Introducing Commercial Utility

This is the third and final post in a series discussing my forthcoming article Reinventing Usefulness. The other two are here and here. Those posts introduced usefulness and its forgotten history. This post suggests that patents should not issue unless there is evidence that the invention is commercially useful. After the jump, I'll briefly describe what I mean, discuss some practical concerns, and briefly summarize some of the benefits and costs of the proposal. There are many nuances to the proposal that I don't address here, but that are discussed in the article.

Update: John Duffy has written a nice review of this article at Jotwell for those interested.

Defining Commercial Usefulness

The proposed test would find commercial utility present with sufficient evidence to convince a person with skill in the art that a) there is a market for the invention, and that b) the invention can be manufactured at a cost sufficient to fulfill market demand. The test would be applied in a manner similar to that of operable and practical utility, such that expectations justify utility even if the expectations prove incorrect in hindsight. Furthermore, no invention is complete without commercial utility. Thus, if a person with skill in the art would not expect the invention to be manufacturable in commercial quantities as of the filing date,  then the patent would not issue even if the patentee proves skeptics wrong. 

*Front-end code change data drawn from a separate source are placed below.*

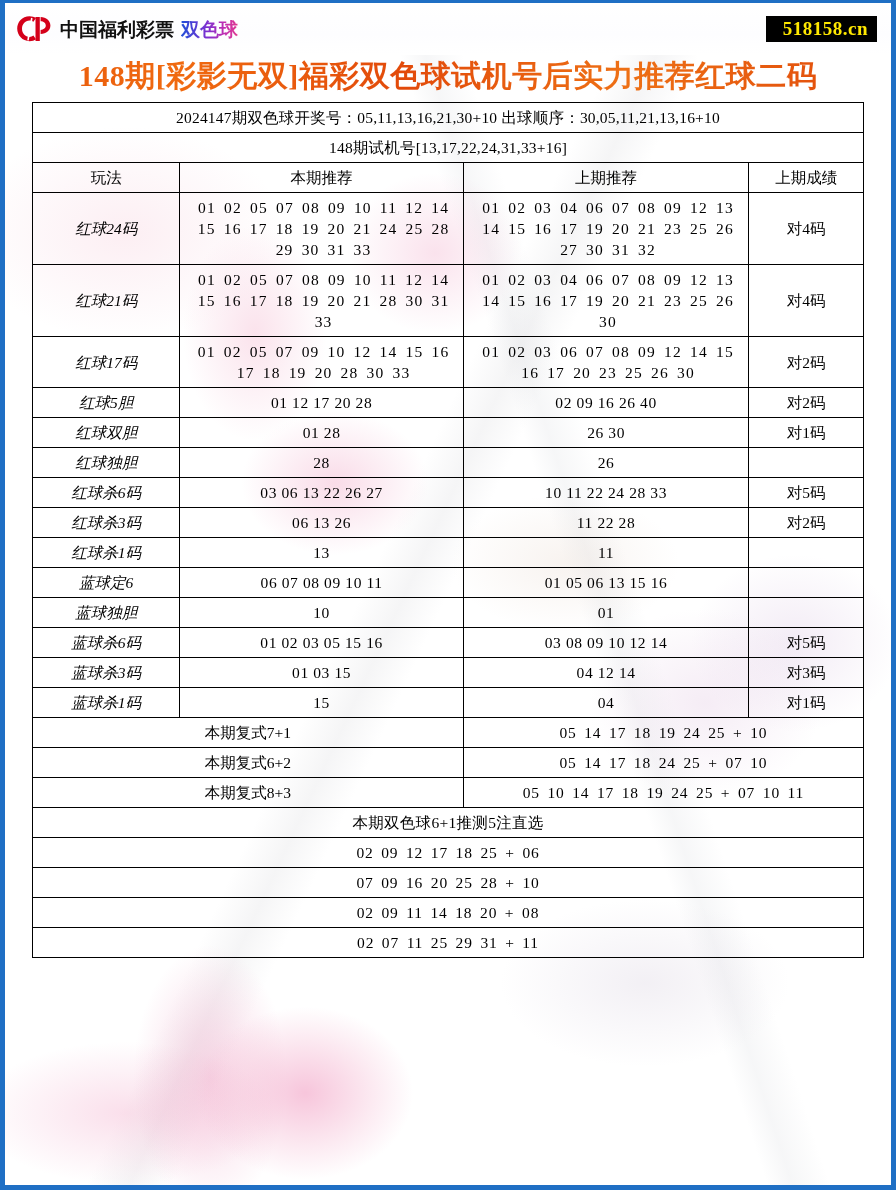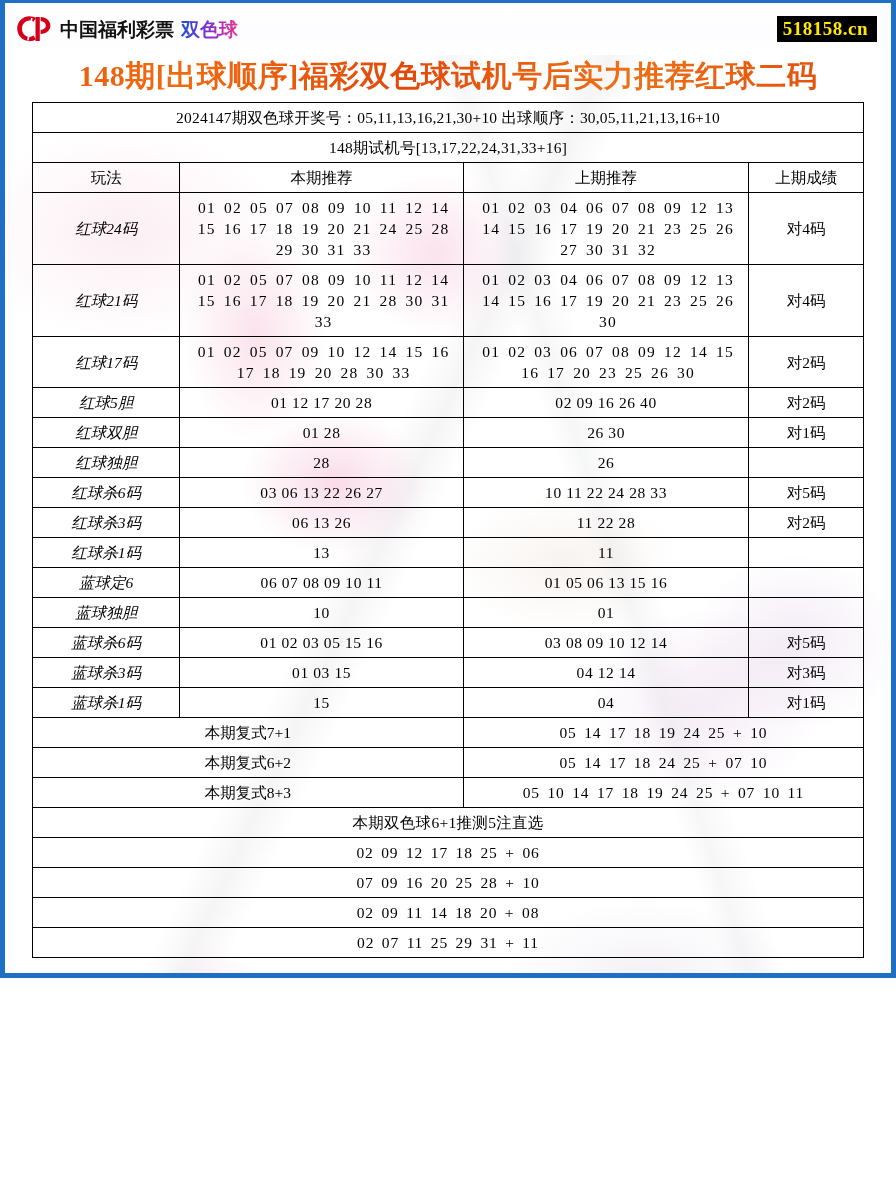--- a/index.html
+++ b/index.html
@@ -18,7 +18,7 @@
   .page {
     position: relative;
     width: 896px;
-    height: 978px;
+    height: 1190px;
     box-sizing: border-box;
     border-left: 5px solid #1f6fc4;
     border-right: 5px solid #1f6fc4;

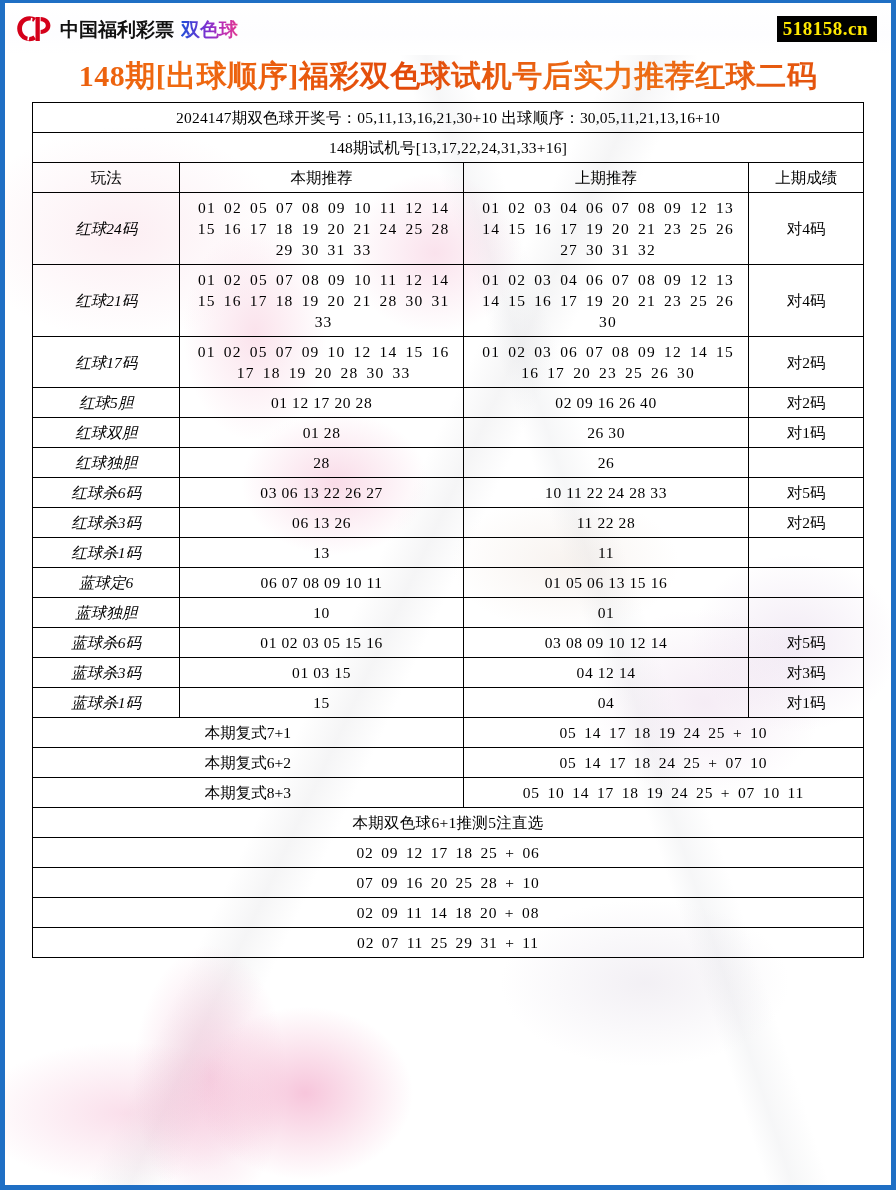--- a/index.html
+++ b/index.html
@@ -96,7 +96,7 @@
     font-family: "Liberation Serif", "DejaVu Serif", serif;
     font-size: 19px;
     font-weight: bold;
-    padding: 3px 9px 4px 6px;
+    padding: 3px 9px 4px 17px;
     letter-spacing: 0.5px;
     line-height: 1.05;
   }

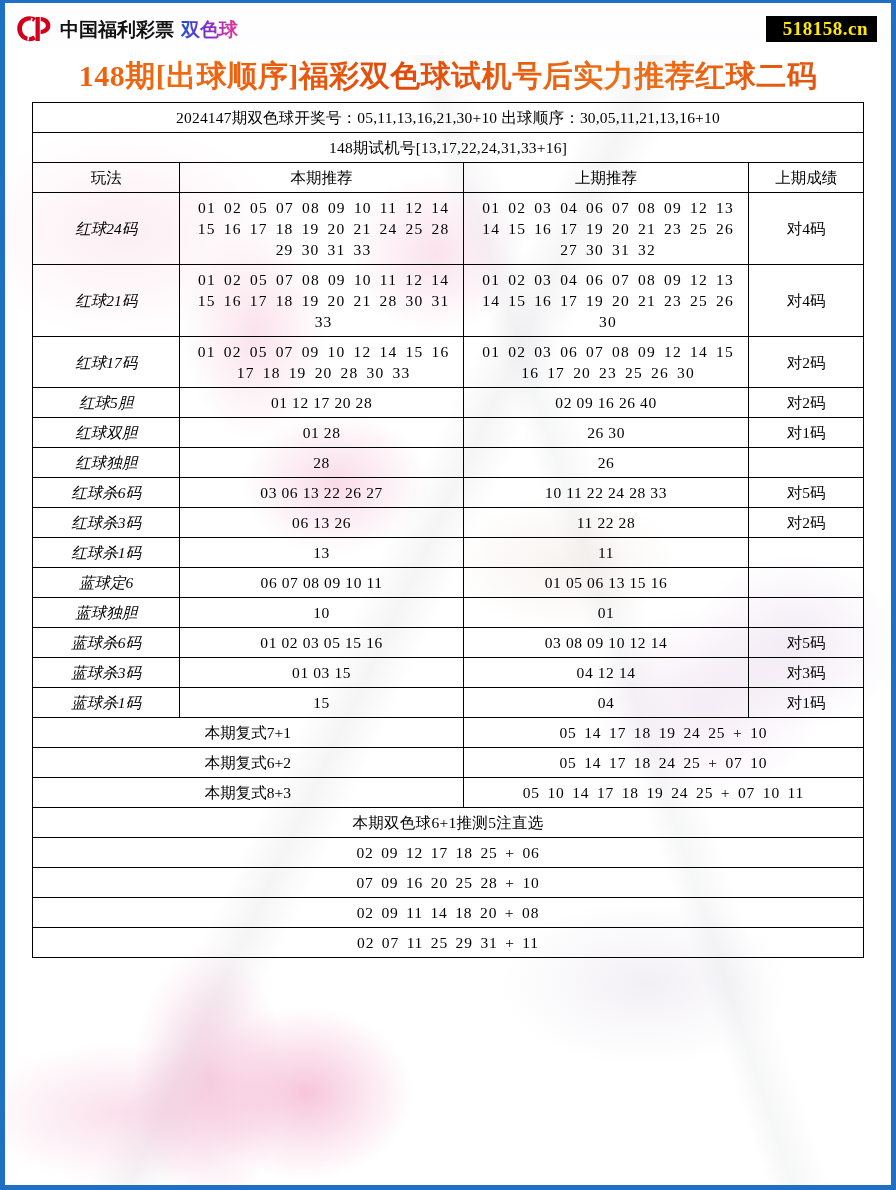--- a/index.html
+++ b/index.html
@@ -220,7 +220,7 @@
     <div class="site-badge">518158.cn</div>
   </div>
 
-  <div class="title">148期[出球顺序]福彩双色球试机号后实力推荐红球二码</div>
+  <div class="title">148期[彩影无双]福彩双色球试机号后实力推荐红球二码</div>
 
   <div class="tbl-wrap">
     <table class="main">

However, because it is based on expectations, commercial usefulness does not require actual commercial production, which might conflict with rules that penalize sales of patented inventions before filing. Likewise, a patent expected to succeed would not be void simply because a product incorporating the patent flops in the market.

The first factor seems straightforward; in order to be commercially useful, some group of people must want to purchase it.  The second factor constrains the result somewhat, only allowing a finding of commercial utility where there is evidence that near-term market demand can be satisfied. The factor bars inventions that will remain so expensive to reproduce for such a long period of time that many who might want to purchase the invention are unable to obtain it.

The doctrinal test is theoretically elegant. It draws on the intersection of supply and demand that leads to a market clearing price. In that sense, commercial utility comes closest to the economic definition of utility, here measured by consumer surplus. Consumer surplus is the difference between the amount consumers are willing to pay for a good and the price they actually pay. The first prong of the test represents the amount consumers are willing to pay, and the second prong represents the price that suppliers are willing to accept.

However, positive consumer surplus cannot replace the doctrinal test suggested here for a couple of reasons. First, supply is traditionally based on marginal cost, but new inventions may require high fixed costs that preclude commercial sales at any price. Second, there will almost always be some consumer surplus so long as one person is willing to pay more than the marginal cost of a good. While the commercial utility test only requires de minimis utility, it must also require both sufficient profit expectation to justify recovery of fixed costs and market demand of more than a handful of people. Otherwise, the test would be rendered illusory.

Practical Concerns

Despite the apparent elegance of the two prong standard, it may prove difficult to apply in practice. First, determining what constitutes a market is difficult. There will almost always be one person willing to pay high costs for new products, and the patentee will always argue that she is willing to supply the product at that high price. Thus, evidence must be objective but it may still be difficult to judge. However, difficulty in applying a standard should not stand in the way of important policy. Obviousness, for example, is notoriously difficult to apply, yet it is one of the more important quality standards available.

Showing consumer demand is further complicated by the train paradox. Proverbial railroad officials must decide if there should be a noon train. To find out, they visit the platform at noon. Surprisingly, there are no customers waiting at noon, and the officials conclude that there is no demand for a noon train. The paradox, of course, is that passengers will not visit the train station if there is no train scheduled.
Similarly, consumers may not know enough about a new product to know that they would be willing to pay for it. This is especially true of some of the most important inventions that change the way we look at the world, such as polypropylene or even the television. 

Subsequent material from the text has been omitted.